When you connect 2 boards with different power supplies, you always need to connect the two grounds, so the boards have the same reference voltage.
It is recommended to feed your PWM signal into an RC low pass filter to convert it to analog DC
Can I just put a cable between the 2 power supply - ports and that’s it? Does not cause problems?
Just a dummy question because this is new land to me.
Yes, GND to GND (minus to minus). Voltage is always relative to a reference. If you don’t connect these references, the control signal will float.
Test it yesterday and worked absolutely fine with the only PWM pin.
But I have to admit the difference in pump speed is not that much, it might be because the PWM signal is not as you said a correct analog signal.

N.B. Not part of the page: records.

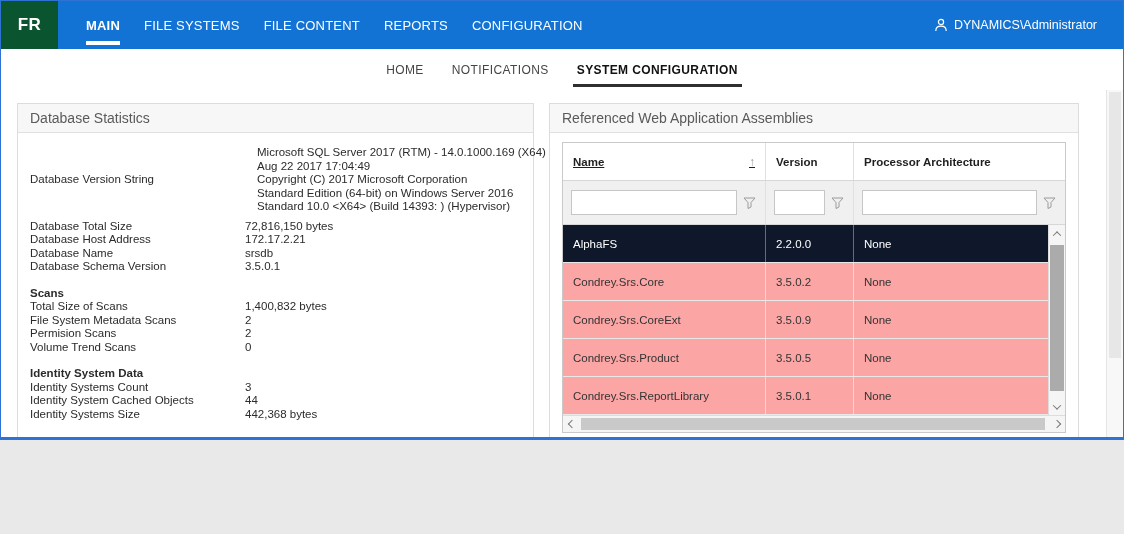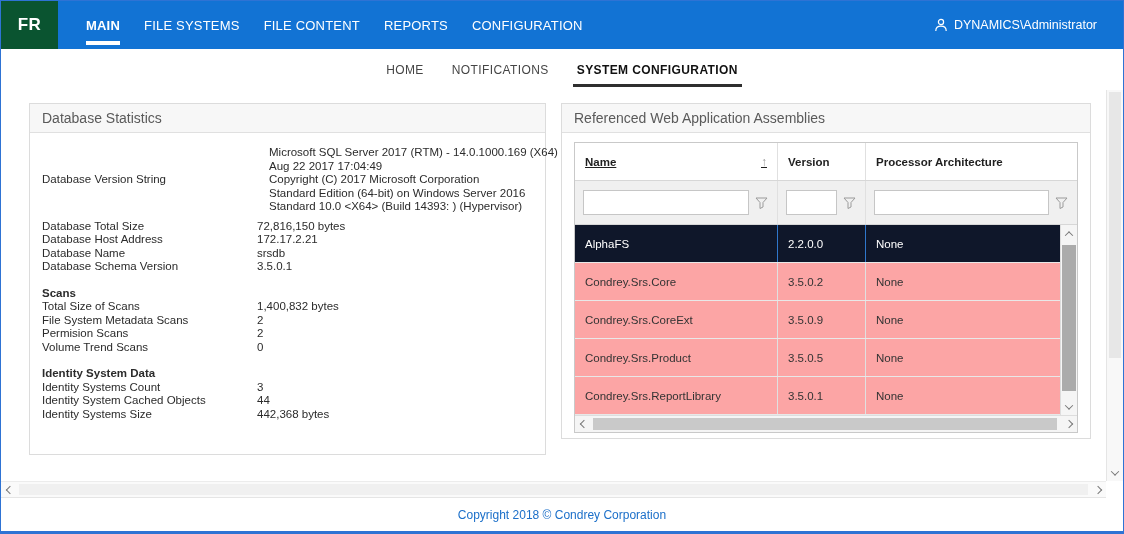"FR" .page { height: 534px -> 440px }
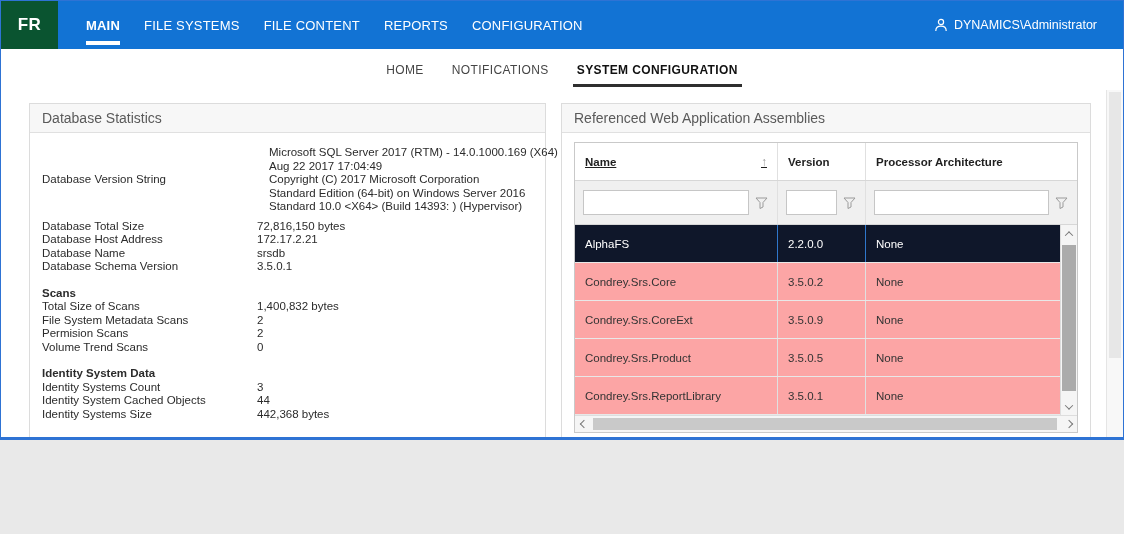"Database Statistics" .content { padding: 13px 0 0 28px -> 13px 0 0 16px }
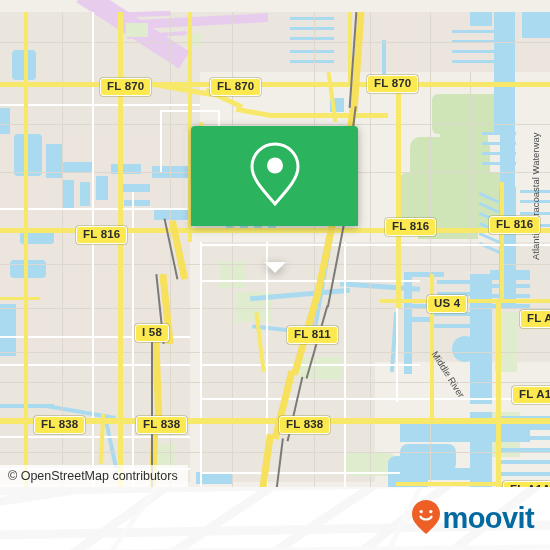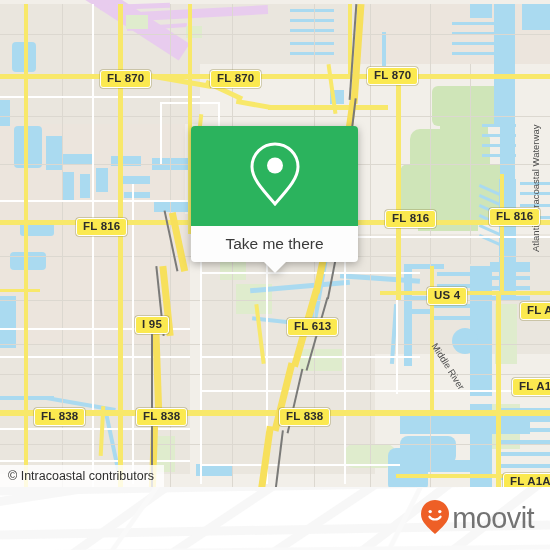"FL 870" .layer { top: 4px -> 12px }
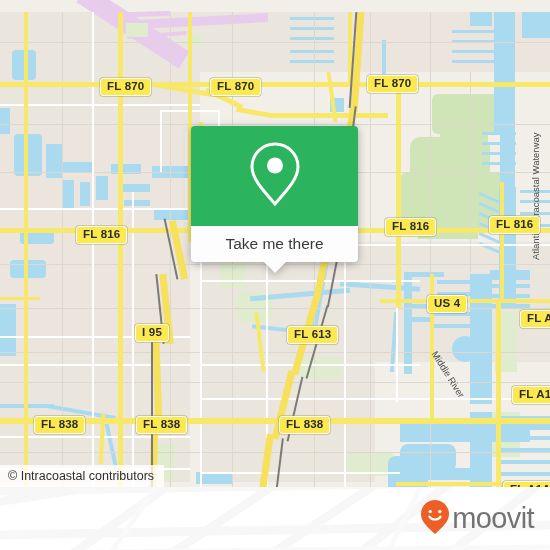"Take me there" div { html: <div> <span>Take me there</span> </div> -> none }
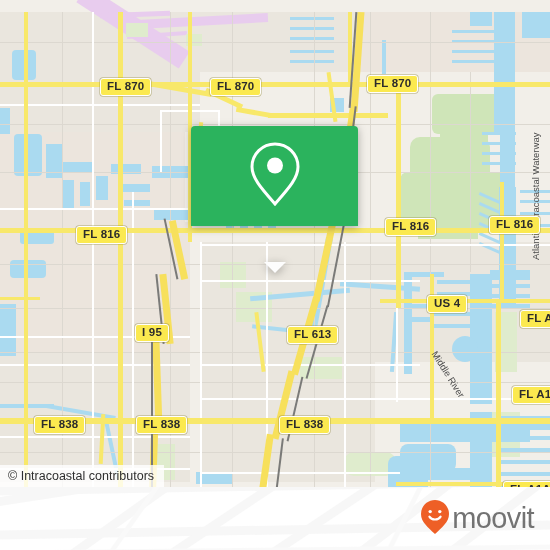"I 95" div.shield { text: 95 -> 58 }
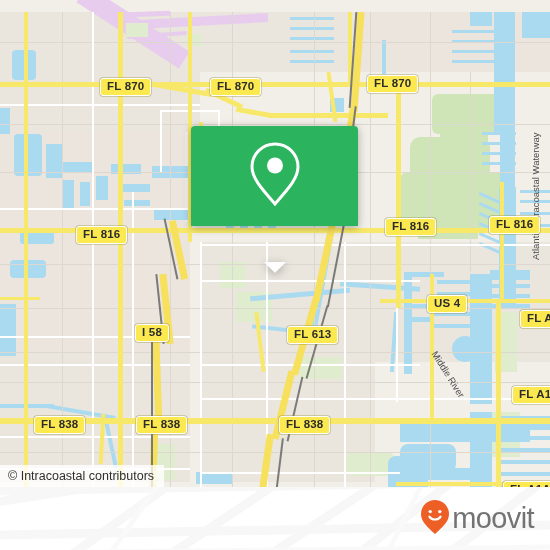"FL 613" div.shield { text: 613 -> 811 }
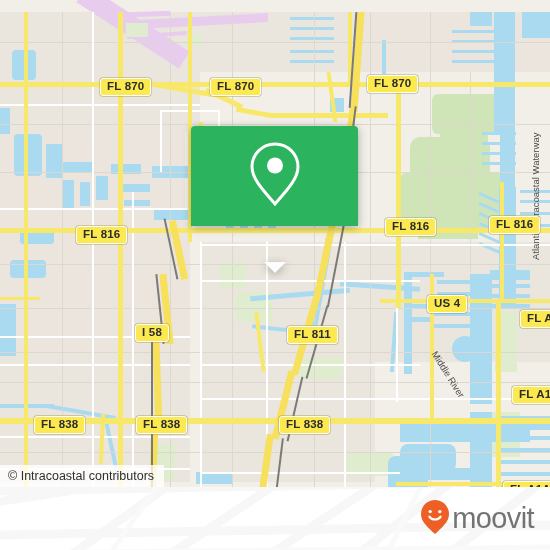"© Intracoastal contributors" span { text: Intracoastal -> OpenStreetMap }
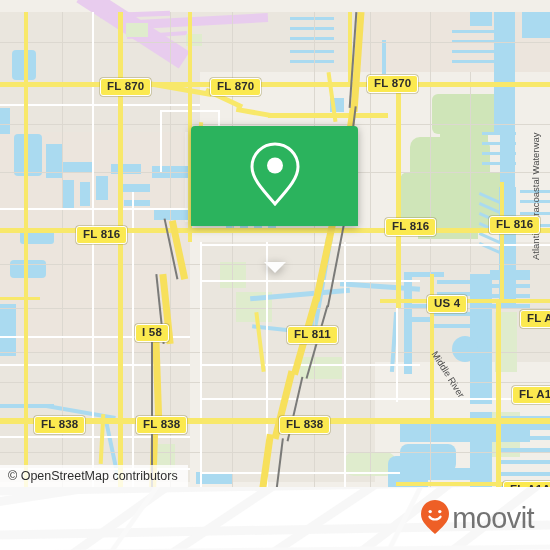"moovit" #brand-word { color: #737373 -> #0369a1; font-weight: normal -> bold }
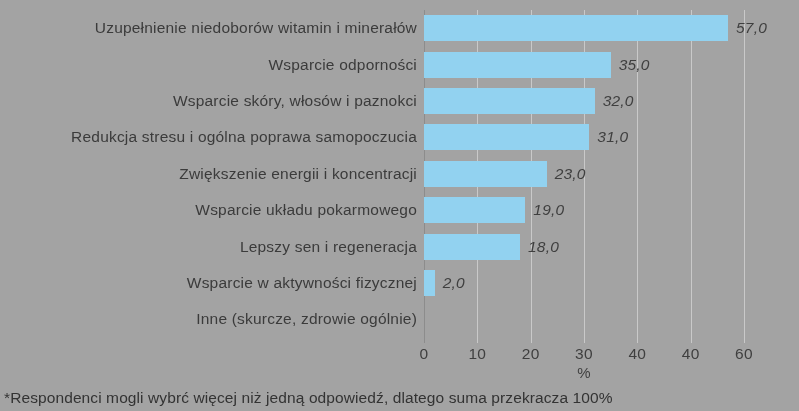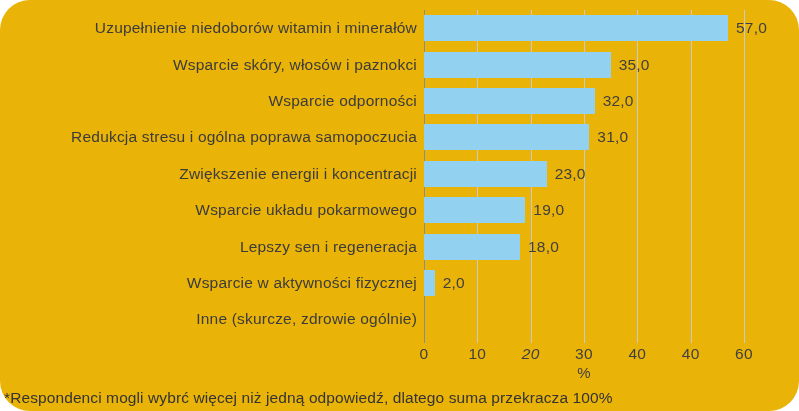"Uzupełnienie niedoborów witamin i" .figure { background: #eab308 -> #a3a3a3; border-radius: 30px -> none }
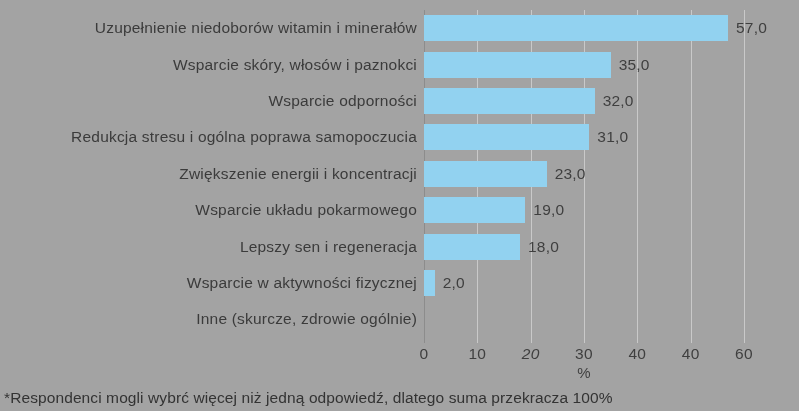"57,0" .value-label { font-style: none -> italic }
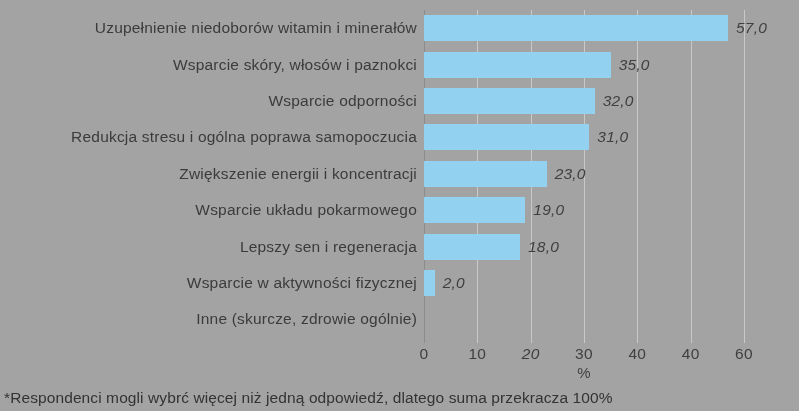"Wsparcie skóry, włosów i paznokci" div.label-row { order: before "Wsparcie odporności" -> after "Wsparcie odporności" }
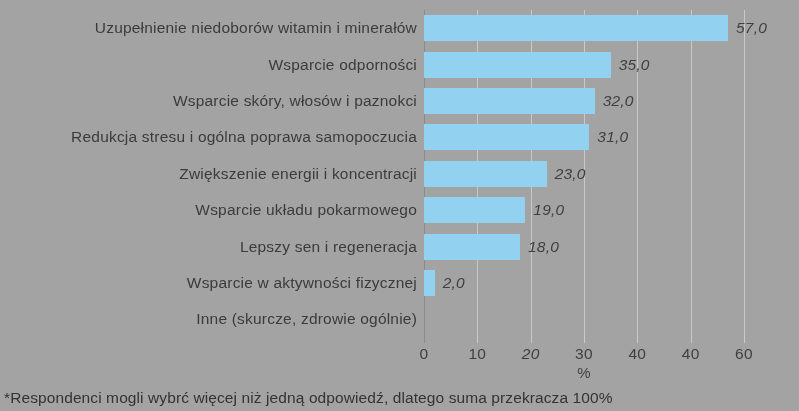"20" span.x-tick-label { font-style: italic -> none }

I received all the parts for the RS-485 test setup and will try to put something together and make a small application to see if it works.
What pins on the BrewPi are you using for the RS-485? Reading through the internet tells me there shoul dbe 2 pins you are using to talk with the transceiver.
There is a MAX3082 RS485 tranceiver on the board, connected to:
RX (3), TX (4) and TX_EN (D6).
Maxing TX_EN high goes to send mode, low goes to receive mode.
From there, you can just use Serial1. Serial is mapped to USB communication Serial1 is for the rx/tx pins.
The outer pins of the RJ12 connectors are the RS-485 A and B outputs.